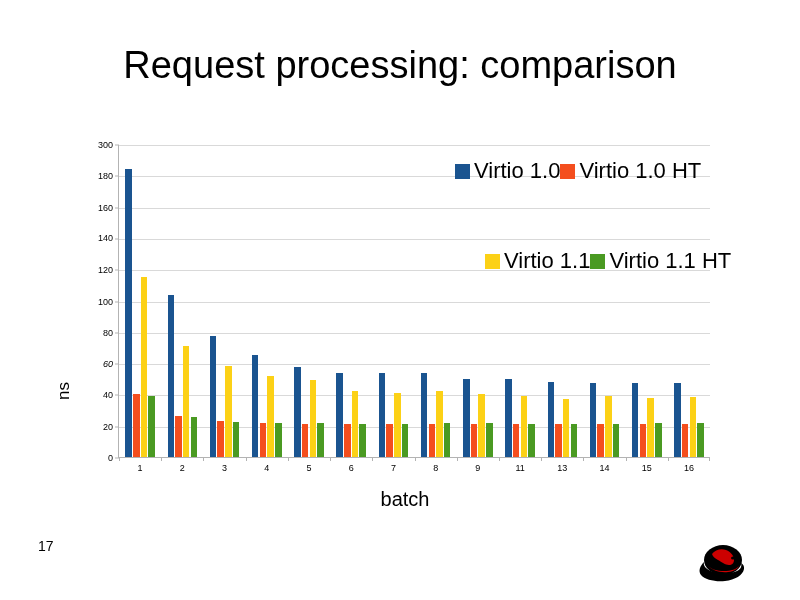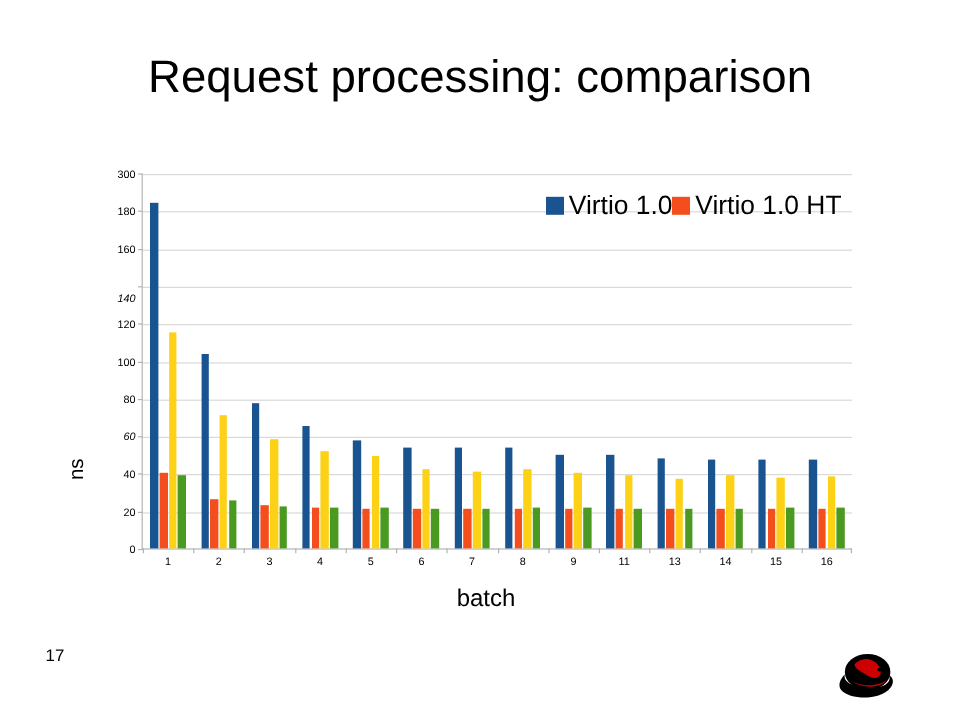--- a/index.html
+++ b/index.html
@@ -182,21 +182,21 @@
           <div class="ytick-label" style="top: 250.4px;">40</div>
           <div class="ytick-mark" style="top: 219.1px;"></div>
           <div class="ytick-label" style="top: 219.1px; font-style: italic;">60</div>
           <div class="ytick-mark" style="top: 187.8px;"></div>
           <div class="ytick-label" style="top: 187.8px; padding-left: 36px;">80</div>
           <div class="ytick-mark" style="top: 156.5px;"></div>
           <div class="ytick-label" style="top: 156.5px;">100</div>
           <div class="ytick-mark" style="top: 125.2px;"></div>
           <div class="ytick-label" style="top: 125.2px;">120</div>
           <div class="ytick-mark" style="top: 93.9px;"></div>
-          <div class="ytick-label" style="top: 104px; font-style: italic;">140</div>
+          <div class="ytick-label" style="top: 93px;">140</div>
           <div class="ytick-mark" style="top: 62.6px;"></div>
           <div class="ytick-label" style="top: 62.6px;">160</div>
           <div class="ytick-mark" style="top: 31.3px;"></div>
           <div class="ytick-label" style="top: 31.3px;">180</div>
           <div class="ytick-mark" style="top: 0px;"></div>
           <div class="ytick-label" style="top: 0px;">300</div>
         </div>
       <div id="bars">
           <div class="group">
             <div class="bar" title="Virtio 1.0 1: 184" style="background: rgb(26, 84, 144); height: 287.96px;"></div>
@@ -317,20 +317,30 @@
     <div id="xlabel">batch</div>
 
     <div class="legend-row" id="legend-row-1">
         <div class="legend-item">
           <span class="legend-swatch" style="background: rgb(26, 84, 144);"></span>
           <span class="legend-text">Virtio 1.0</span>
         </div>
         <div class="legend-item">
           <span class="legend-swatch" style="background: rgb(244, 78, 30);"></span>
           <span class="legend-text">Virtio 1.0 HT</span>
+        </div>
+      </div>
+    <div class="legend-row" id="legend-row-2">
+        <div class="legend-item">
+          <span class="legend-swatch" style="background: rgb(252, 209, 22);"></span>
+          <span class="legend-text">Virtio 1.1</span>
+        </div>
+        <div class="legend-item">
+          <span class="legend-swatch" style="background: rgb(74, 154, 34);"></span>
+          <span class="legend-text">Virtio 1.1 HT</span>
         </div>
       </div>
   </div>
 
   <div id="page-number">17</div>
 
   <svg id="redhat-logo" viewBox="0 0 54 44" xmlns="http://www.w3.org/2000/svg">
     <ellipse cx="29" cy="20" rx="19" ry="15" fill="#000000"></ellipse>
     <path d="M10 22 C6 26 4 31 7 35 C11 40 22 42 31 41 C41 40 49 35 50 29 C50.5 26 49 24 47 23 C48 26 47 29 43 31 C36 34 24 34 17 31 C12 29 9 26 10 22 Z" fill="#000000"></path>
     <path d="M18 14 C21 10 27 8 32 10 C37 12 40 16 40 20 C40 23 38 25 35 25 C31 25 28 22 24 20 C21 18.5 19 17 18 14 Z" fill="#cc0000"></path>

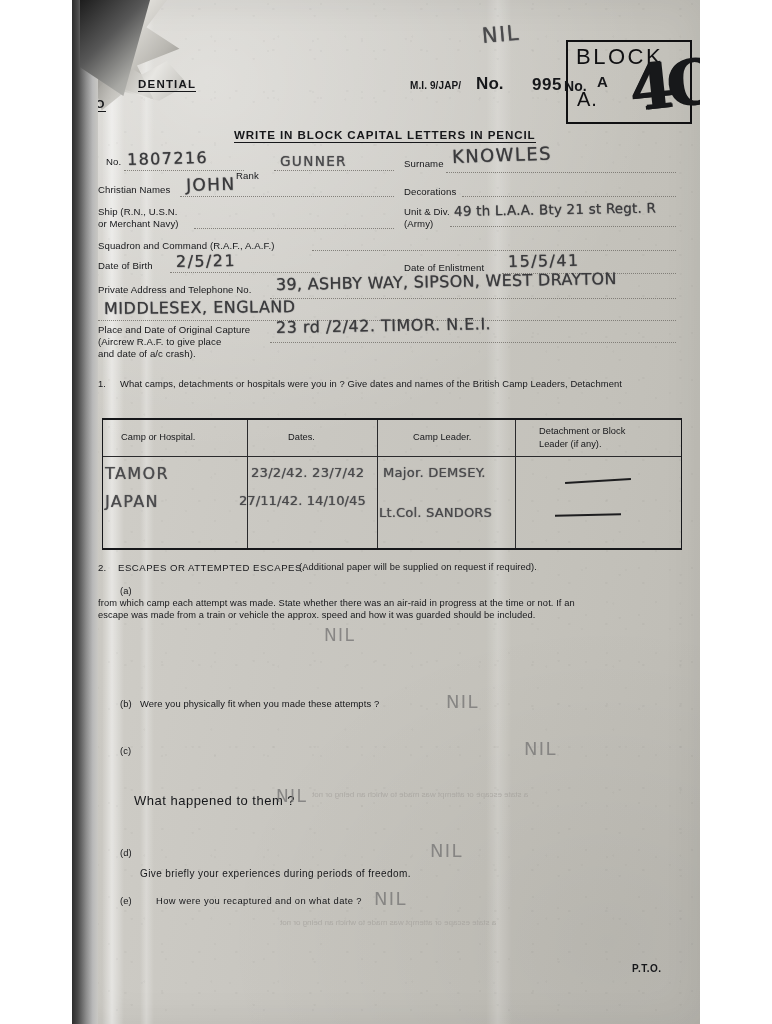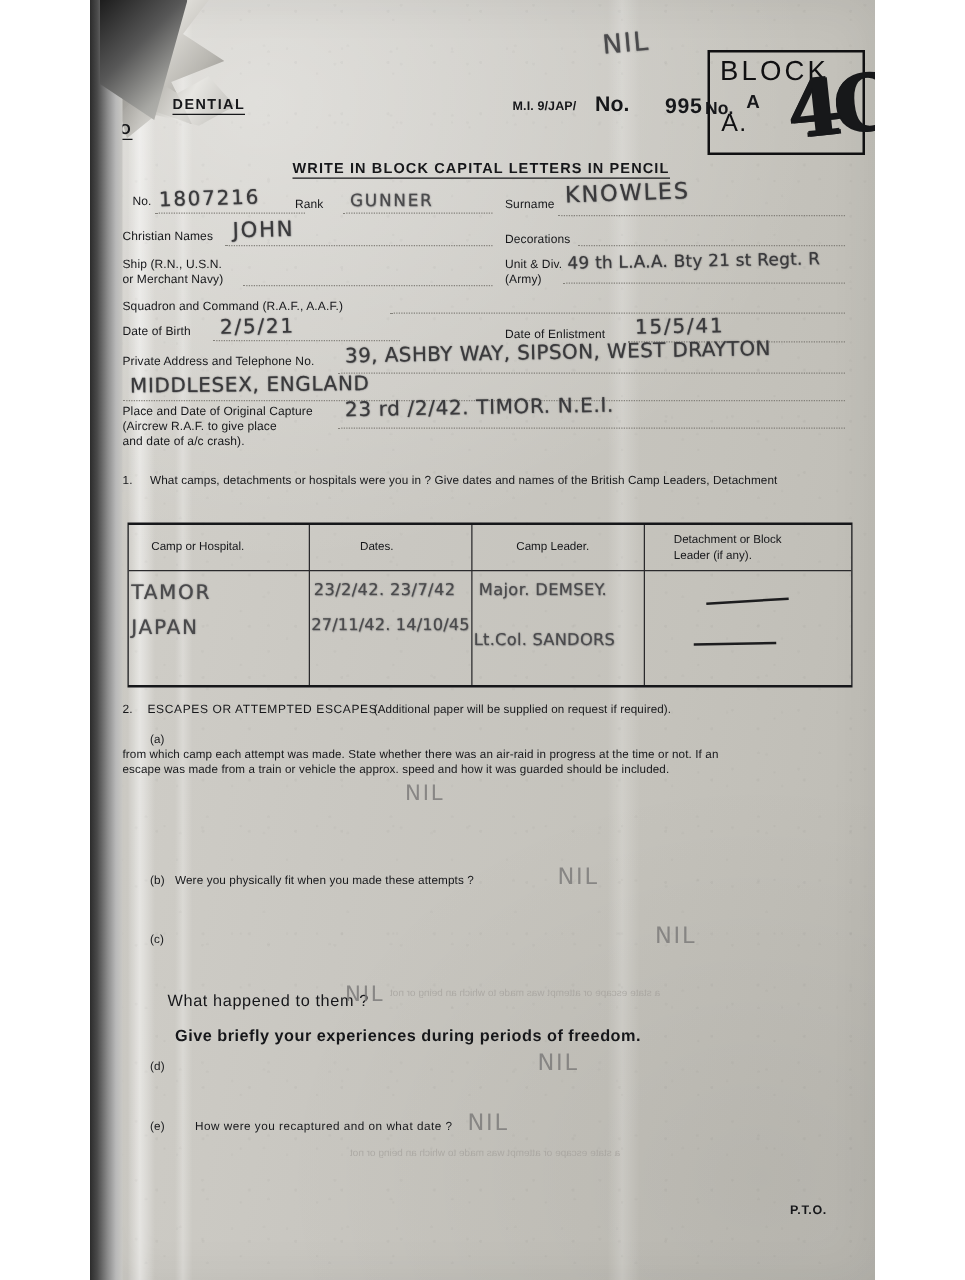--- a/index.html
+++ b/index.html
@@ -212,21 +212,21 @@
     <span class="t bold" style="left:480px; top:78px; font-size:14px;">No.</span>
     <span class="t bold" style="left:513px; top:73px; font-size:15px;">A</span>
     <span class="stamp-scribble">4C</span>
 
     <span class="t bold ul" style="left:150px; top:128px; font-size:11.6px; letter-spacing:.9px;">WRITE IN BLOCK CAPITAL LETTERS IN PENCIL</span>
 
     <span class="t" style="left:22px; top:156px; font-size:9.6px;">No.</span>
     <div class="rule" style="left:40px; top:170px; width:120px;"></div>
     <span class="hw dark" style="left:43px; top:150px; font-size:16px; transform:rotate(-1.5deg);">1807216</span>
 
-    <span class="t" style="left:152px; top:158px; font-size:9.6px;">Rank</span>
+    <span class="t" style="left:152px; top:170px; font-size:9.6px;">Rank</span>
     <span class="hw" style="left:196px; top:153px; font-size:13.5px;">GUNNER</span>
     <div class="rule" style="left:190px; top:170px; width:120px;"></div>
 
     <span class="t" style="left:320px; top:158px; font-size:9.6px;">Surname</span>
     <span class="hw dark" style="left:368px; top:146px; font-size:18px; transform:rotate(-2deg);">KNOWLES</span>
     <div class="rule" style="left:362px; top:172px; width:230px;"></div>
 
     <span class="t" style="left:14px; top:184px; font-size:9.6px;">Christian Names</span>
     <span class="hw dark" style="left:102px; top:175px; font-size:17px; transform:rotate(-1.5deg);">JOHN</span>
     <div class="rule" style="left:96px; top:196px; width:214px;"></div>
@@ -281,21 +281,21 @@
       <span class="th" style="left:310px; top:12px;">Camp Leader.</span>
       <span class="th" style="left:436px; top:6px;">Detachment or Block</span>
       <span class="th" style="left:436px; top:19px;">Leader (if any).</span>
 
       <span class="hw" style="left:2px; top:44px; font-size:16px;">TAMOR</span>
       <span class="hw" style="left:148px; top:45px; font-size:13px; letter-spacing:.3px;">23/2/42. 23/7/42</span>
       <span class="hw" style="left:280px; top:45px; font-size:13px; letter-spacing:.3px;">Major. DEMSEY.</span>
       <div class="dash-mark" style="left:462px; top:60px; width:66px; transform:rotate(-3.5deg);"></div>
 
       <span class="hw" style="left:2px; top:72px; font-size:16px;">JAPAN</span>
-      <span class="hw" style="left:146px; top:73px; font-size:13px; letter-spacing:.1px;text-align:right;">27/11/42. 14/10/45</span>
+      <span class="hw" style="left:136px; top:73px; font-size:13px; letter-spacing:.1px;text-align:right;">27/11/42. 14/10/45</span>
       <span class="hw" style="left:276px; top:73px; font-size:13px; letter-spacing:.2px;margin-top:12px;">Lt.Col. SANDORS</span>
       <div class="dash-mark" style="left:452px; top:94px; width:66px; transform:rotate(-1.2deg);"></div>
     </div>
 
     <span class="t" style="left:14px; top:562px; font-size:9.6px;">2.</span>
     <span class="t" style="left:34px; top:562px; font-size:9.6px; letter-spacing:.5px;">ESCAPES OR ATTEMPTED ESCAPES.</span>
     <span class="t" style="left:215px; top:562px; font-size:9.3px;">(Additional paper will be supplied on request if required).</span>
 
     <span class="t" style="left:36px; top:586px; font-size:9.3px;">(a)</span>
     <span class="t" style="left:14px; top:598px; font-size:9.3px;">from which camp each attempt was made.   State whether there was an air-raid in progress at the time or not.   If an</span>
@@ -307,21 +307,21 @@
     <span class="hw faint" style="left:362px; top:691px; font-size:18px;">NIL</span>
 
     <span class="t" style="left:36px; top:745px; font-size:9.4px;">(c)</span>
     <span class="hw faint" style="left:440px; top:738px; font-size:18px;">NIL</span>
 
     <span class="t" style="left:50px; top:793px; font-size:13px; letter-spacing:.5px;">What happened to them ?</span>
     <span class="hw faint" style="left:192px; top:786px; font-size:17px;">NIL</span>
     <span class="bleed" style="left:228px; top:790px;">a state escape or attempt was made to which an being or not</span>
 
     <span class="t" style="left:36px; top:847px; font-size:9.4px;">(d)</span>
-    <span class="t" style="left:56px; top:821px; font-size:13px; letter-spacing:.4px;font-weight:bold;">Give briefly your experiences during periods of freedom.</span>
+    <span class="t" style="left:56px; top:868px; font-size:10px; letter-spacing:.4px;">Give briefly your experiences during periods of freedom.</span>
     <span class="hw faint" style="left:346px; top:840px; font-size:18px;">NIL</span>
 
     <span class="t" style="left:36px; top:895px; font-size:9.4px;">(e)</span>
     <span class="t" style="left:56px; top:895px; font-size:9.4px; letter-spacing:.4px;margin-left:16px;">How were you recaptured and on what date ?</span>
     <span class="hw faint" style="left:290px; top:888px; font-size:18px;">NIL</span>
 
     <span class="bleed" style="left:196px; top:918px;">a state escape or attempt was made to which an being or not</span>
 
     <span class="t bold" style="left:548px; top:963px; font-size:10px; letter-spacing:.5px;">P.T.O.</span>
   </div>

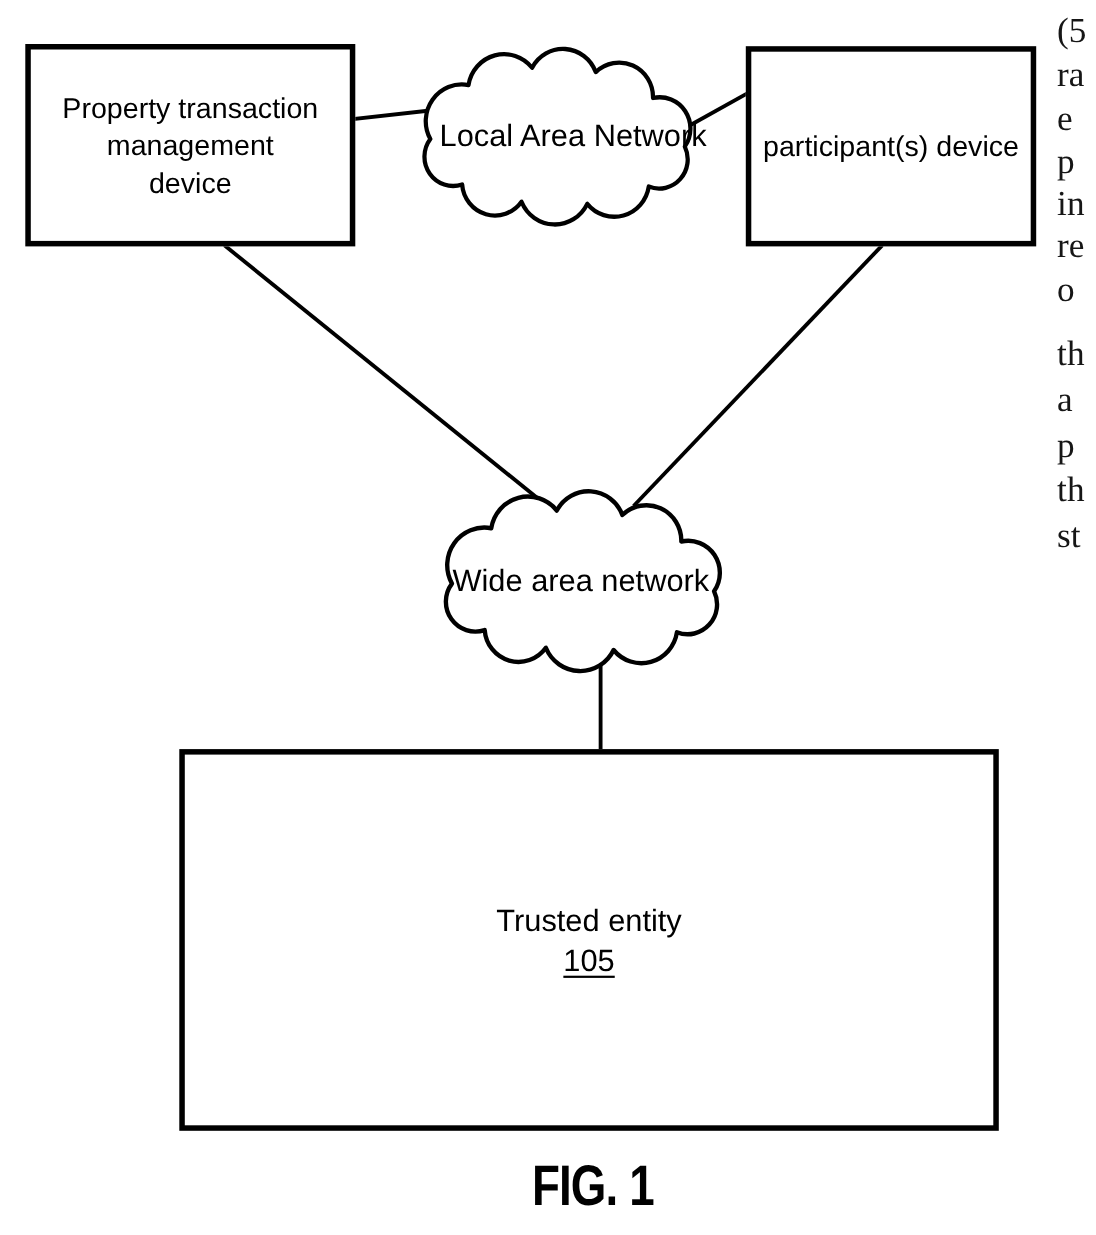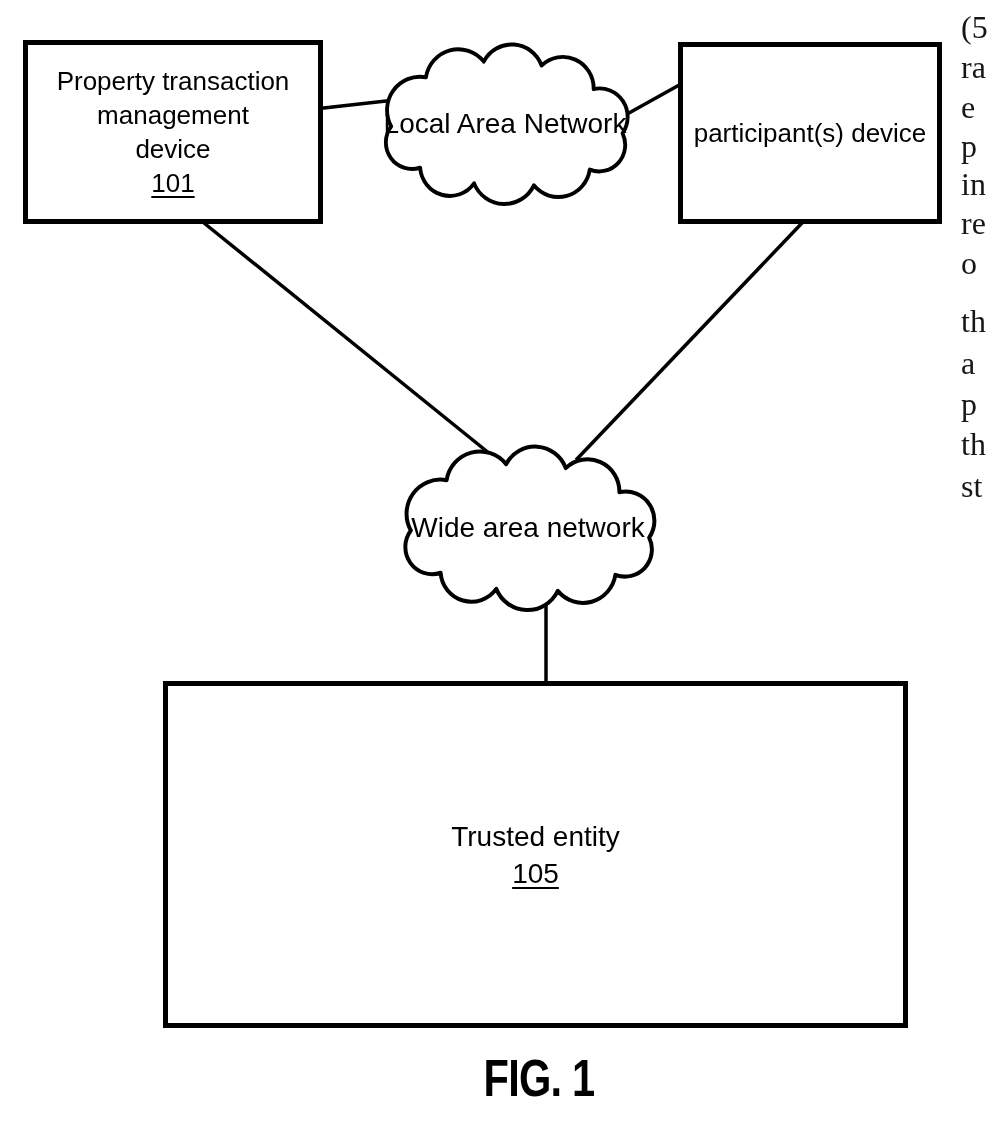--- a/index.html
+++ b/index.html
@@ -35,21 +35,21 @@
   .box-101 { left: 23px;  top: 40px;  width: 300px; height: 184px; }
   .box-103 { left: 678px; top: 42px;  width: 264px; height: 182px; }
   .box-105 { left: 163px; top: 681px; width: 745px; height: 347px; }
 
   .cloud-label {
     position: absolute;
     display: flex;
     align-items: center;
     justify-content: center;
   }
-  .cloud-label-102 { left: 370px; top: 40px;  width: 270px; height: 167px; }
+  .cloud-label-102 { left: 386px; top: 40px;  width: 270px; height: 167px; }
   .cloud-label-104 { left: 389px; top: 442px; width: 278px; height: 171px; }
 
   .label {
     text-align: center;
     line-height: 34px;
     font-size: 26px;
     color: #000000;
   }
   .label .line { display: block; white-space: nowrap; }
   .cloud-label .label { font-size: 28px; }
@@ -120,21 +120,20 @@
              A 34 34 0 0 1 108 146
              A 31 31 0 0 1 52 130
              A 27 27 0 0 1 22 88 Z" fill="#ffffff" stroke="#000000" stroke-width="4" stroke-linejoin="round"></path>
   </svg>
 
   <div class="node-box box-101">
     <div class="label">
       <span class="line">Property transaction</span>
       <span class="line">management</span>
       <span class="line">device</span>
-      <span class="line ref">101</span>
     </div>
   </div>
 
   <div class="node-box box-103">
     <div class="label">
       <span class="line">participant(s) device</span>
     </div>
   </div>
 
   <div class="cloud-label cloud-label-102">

+ + + + + + +

Work item: State how many lines in the listing above contain "align". Offer nothing besides that number.

Final answer: 4